Task directions. The answer must be every entry below, word for word, with the pictures left out.

========

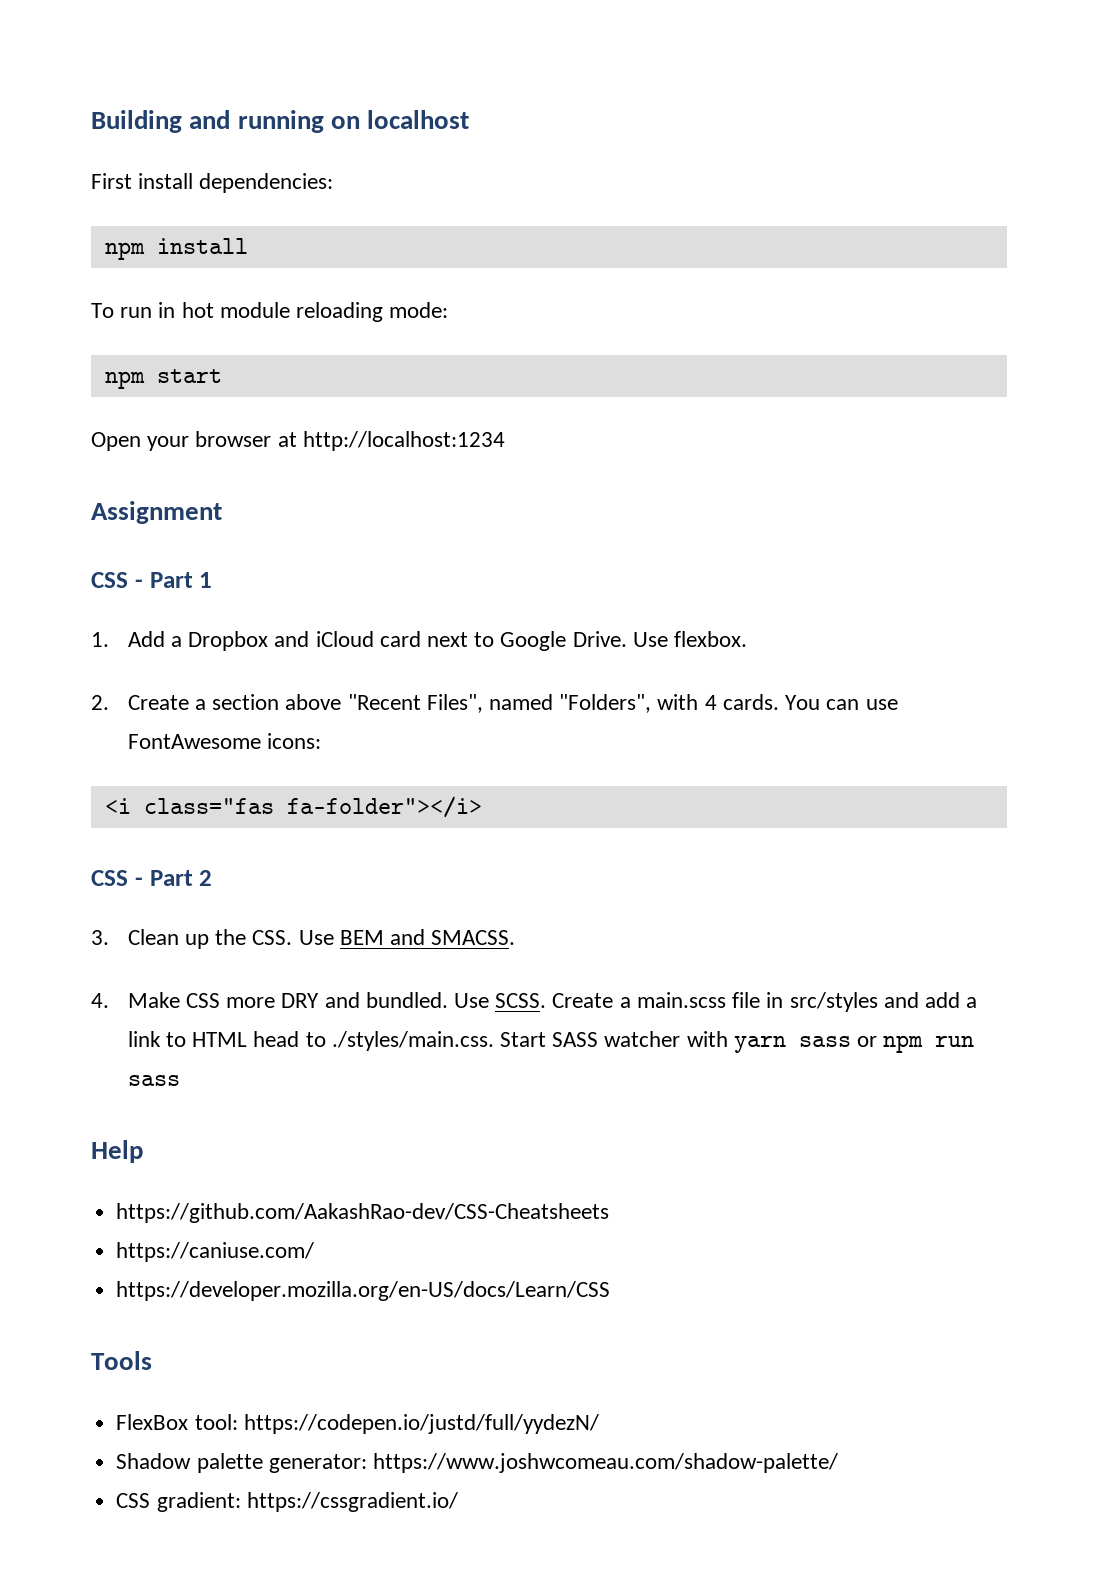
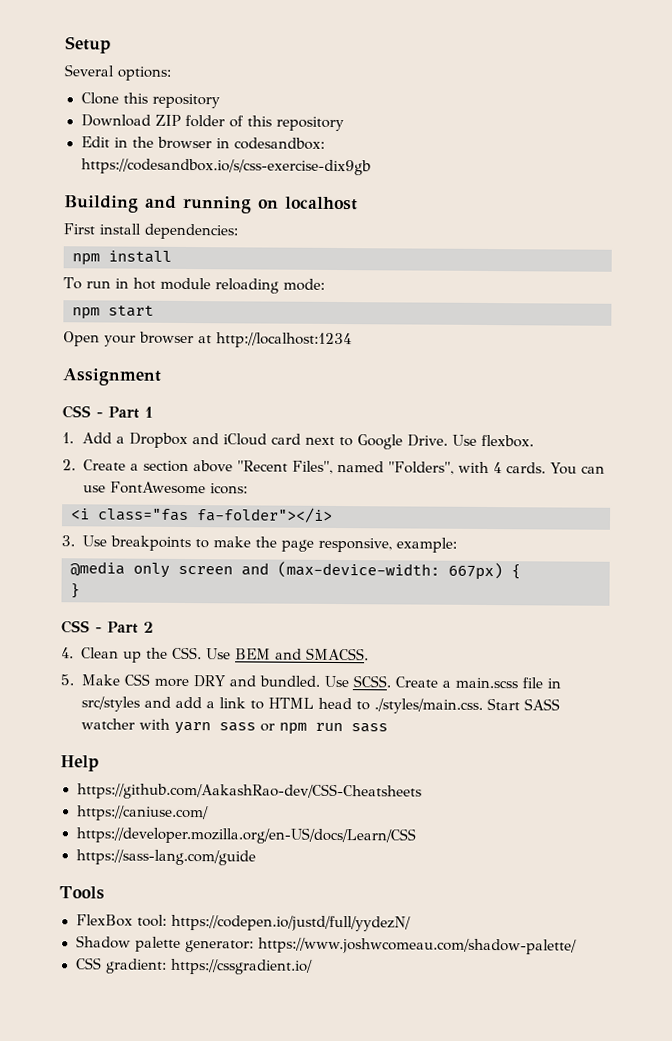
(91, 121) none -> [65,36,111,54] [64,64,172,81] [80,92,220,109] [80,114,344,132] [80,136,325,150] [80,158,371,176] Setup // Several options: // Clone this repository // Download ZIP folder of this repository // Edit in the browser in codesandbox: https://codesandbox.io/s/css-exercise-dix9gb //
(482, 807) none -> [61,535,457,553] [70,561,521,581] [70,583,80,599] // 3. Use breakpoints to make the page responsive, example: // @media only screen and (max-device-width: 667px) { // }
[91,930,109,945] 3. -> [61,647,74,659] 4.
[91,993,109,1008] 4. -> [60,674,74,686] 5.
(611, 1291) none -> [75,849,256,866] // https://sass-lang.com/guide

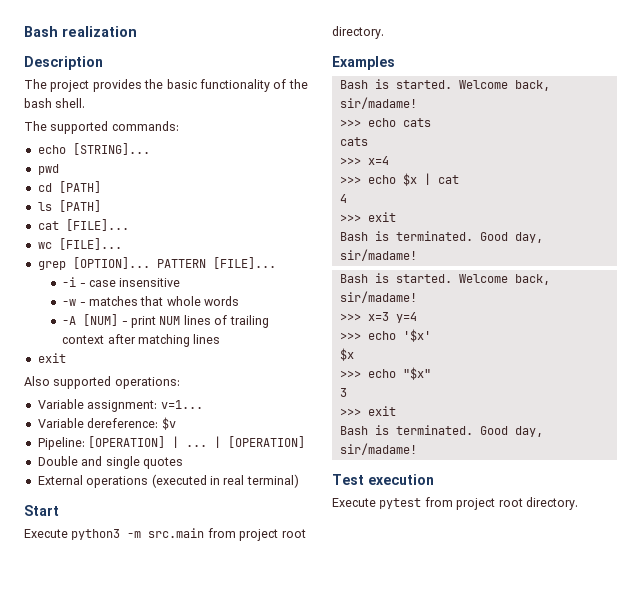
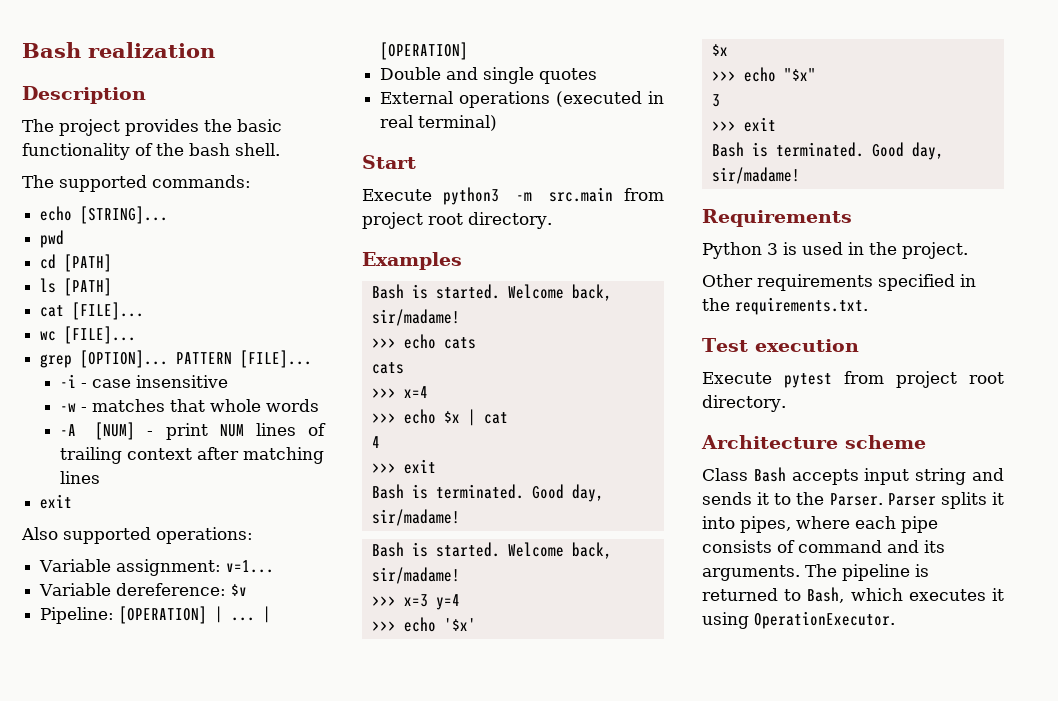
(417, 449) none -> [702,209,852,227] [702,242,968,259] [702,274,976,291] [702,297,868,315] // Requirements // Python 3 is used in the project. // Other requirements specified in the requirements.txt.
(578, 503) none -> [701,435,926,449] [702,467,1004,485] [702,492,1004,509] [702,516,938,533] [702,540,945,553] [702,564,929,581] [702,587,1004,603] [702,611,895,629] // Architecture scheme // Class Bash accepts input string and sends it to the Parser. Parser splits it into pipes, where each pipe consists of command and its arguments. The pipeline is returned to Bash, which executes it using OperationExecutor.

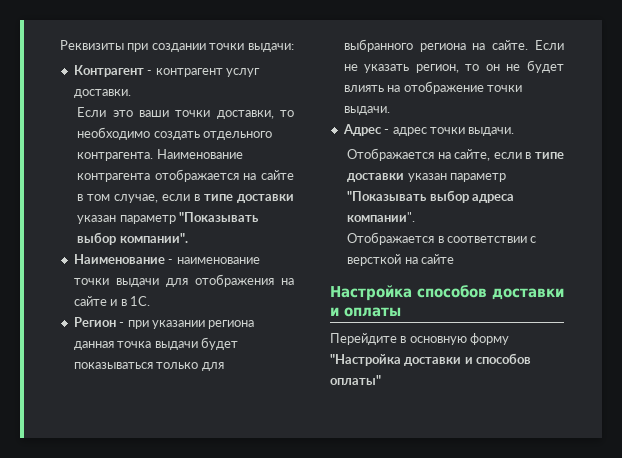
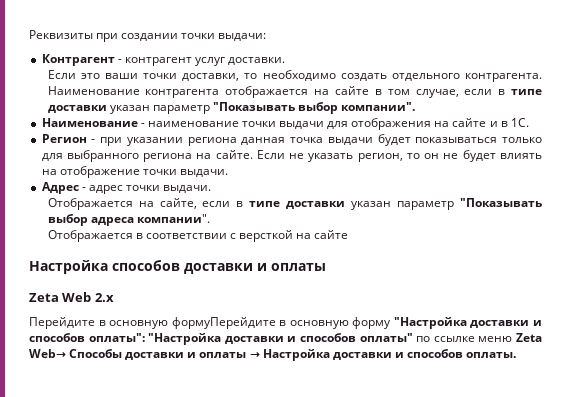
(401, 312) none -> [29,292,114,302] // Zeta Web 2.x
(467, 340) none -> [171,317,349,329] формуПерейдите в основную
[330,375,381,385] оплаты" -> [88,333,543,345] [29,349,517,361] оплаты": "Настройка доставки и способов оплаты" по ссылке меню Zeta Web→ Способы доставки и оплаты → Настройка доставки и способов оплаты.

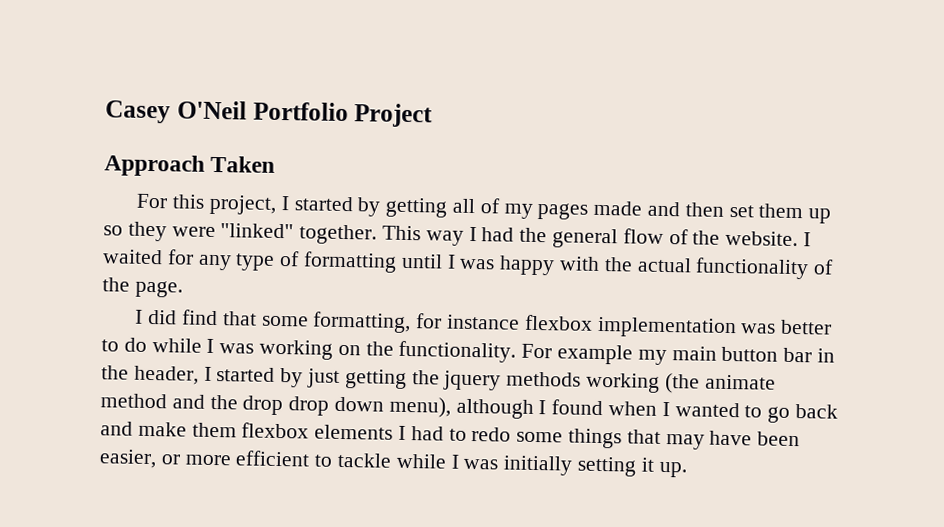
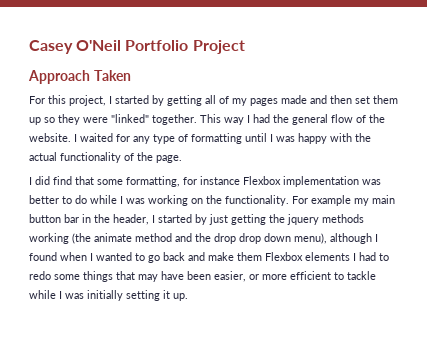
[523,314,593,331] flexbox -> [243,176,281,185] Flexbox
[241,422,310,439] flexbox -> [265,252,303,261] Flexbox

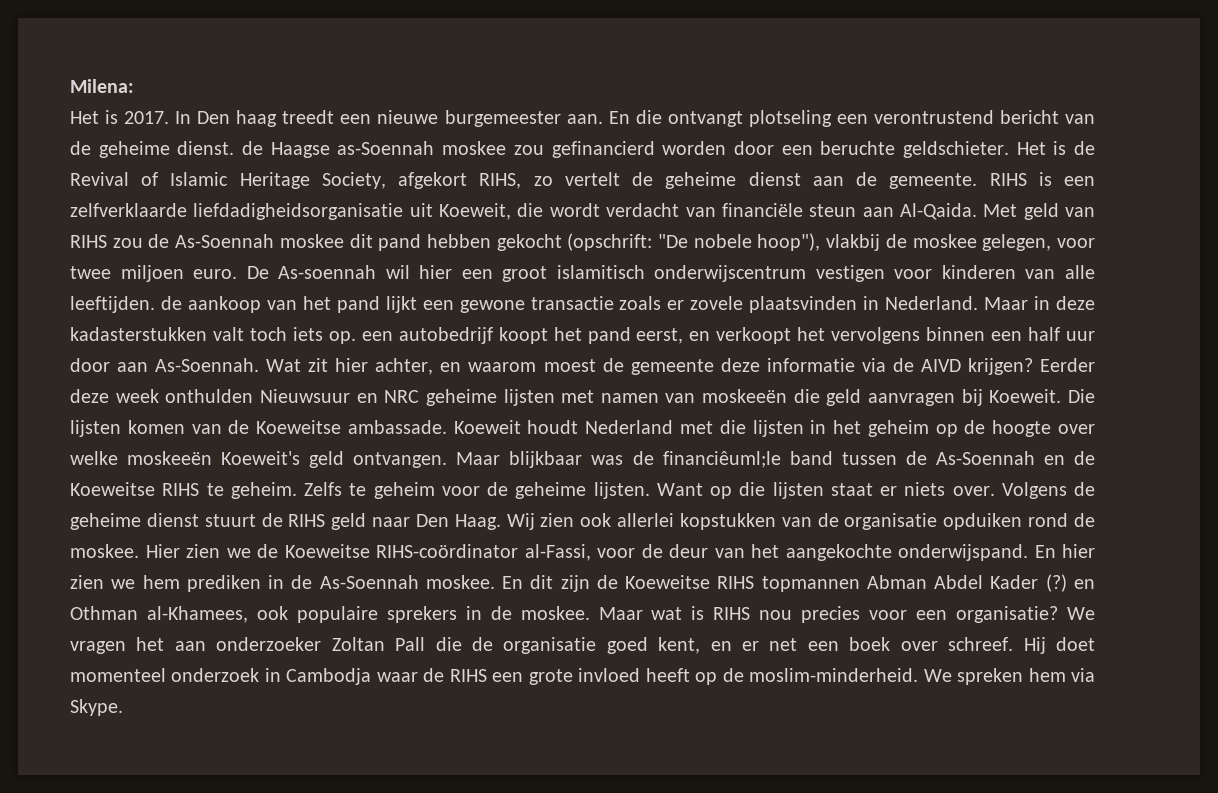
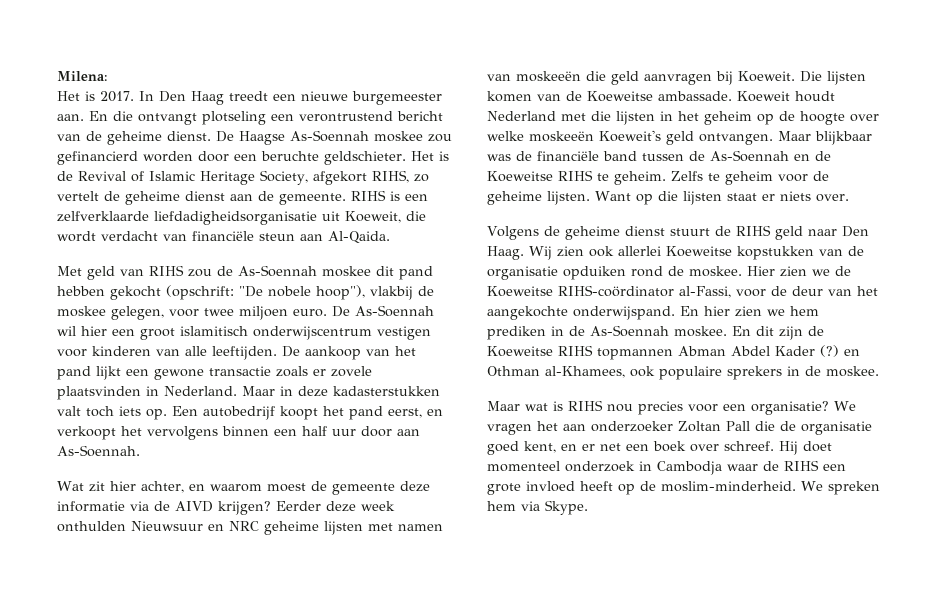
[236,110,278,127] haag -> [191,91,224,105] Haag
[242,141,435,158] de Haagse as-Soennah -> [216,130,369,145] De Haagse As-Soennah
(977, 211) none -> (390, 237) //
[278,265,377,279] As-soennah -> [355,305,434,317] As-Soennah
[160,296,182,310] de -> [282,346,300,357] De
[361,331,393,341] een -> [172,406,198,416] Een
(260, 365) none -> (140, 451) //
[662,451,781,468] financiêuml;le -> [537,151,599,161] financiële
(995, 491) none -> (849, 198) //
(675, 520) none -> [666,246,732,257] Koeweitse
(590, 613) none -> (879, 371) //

========

Task solution.
(91, 121) none -> [65,36,111,54] [64,64,172,81] [80,92,220,109] [80,114,344,132] [80,136,325,150] [80,158,371,176] Setup // Several options: // Clone this repository // Download ZIP folder of this repository // Edit in the browser in codesandbox: https://codesandbox.io/s/css-exercise-dix9gb //
(482, 807) none -> [61,535,457,553] [70,561,521,581] [70,583,80,599] // 3. Use breakpoints to make the page responsive, example: // @media only screen and (max-device-width: 667px) { // }
[91,930,109,945] 3. -> [61,647,74,659] 4.
[91,993,109,1008] 4. -> [60,674,74,686] 5.
(611, 1291) none -> [75,849,256,866] // https://sass-lang.com/guide

(417, 449) none -> [702,209,852,227] [702,242,968,259] [702,274,976,291] [702,297,868,315] // Requirements // Python 3 is used in the project. // Other requirements specified in the requirements.txt.
(578, 503) none -> [701,435,926,449] [702,467,1004,485] [702,492,1004,509] [702,516,938,533] [702,540,945,553] [702,564,929,581] [702,587,1004,603] [702,611,895,629] // Architecture scheme // Class Bash accepts input string and sends it to the Parser. Parser splits it into pipes, where each pipe consists of command and its arguments. The pipeline is returned to Bash, which executes it using OperationExecutor.

(401, 312) none -> [29,292,114,302] // Zeta Web 2.x
(467, 340) none -> [171,317,349,329] формуПерейдите в основную
[330,375,381,385] оплаты" -> [88,333,543,345] [29,349,517,361] оплаты": "Настройка доставки и способов оплаты" по ссылке меню Zeta Web→ Способы доставки и оплаты → Настройка доставки и способов оплаты.

[523,314,593,331] flexbox -> [243,176,281,185] Flexbox
[241,422,310,439] flexbox -> [265,252,303,261] Flexbox

[236,110,278,127] haag -> [191,91,224,105] Haag
[242,141,435,158] de Haagse as-Soennah -> [216,130,369,145] De Haagse As-Soennah
(977, 211) none -> (390, 237) //
[278,265,377,279] As-soennah -> [355,305,434,317] As-Soennah
[160,296,182,310] de -> [282,346,300,357] De
[361,331,393,341] een -> [172,406,198,416] Een
(260, 365) none -> (140, 451) //
[662,451,781,468] financiêuml;le -> [537,151,599,161] financiële
(995, 491) none -> (849, 198) //
(675, 520) none -> [666,246,732,257] Koeweitse
(590, 613) none -> (879, 371) //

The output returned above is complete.